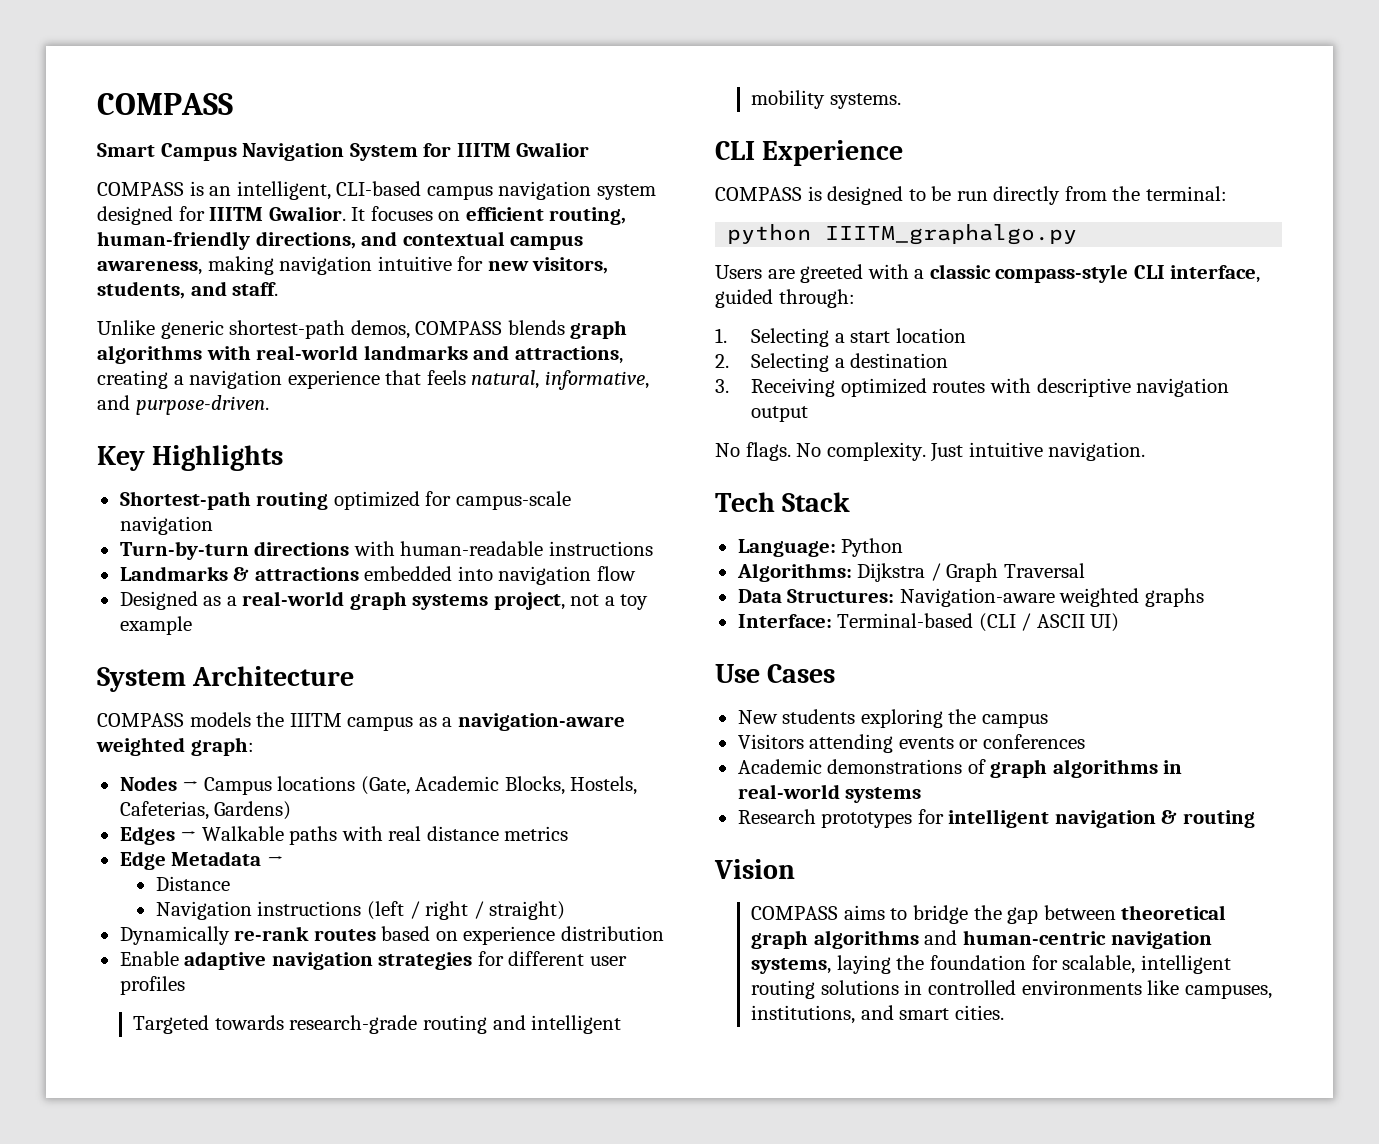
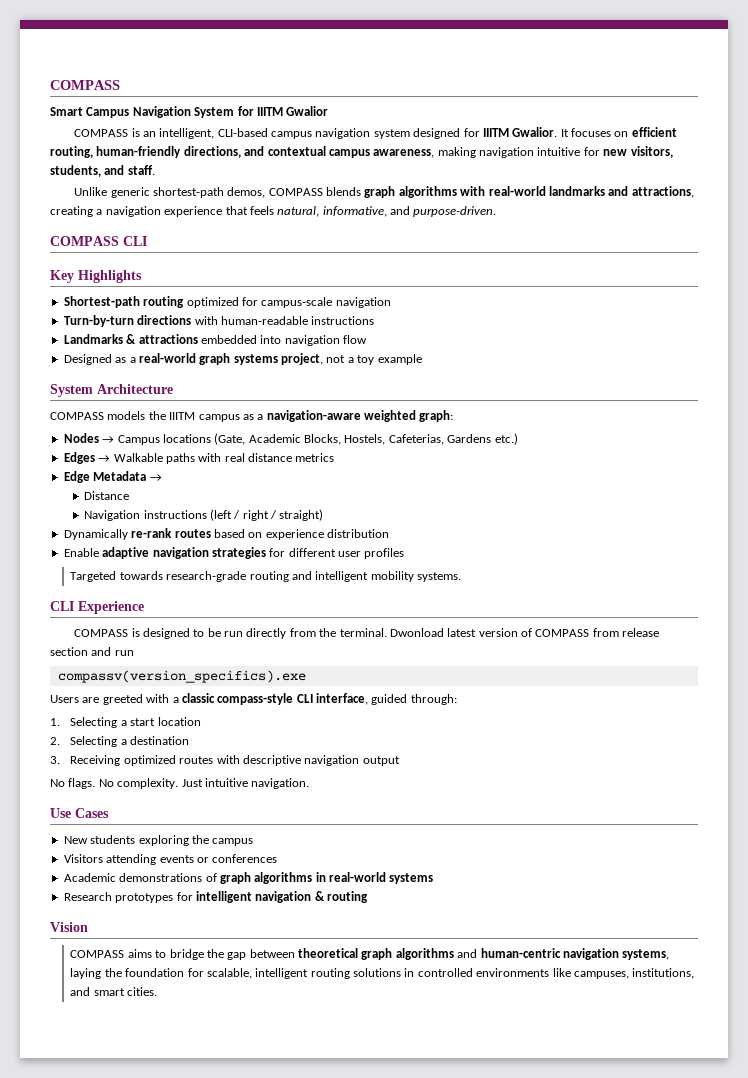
+ COMPASS CLI
- Nodes → Campus locations (Gate, Academic Blocks, Hostels, Cafeterias, Gardens)
+ Nodes → Campus locations (Gate, Academic Blocks, Hostels, Cafeterias, Gardens etc.)
- COMPASS is designed to be run directly from the terminal:
- python IIITM_graphalgo.py
+ COMPASS is designed to be run directly from the terminal. Dwonload latest version of COMPASS from release section and run
+ compassv(version_specifics).exe
- Tech Stack
- Language: Python
- Algorithms: Dijkstra / Graph Traversal
- Data Structures: Navigation-aware weighted graphs
- Interface: Terminal-based (CLI / ASCII UI)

- [TASK]: Report each line of the data that includes the string "Academic".

- [SOLUTION TO THIS PROBLEM]:
- Nodes → Campus locations (Gate, Academic Blocks, Hostels, Cafeterias, Gardens)
+ Nodes → Campus locations (Gate, Academic Blocks, Hostels, Cafeterias, Gardens etc.)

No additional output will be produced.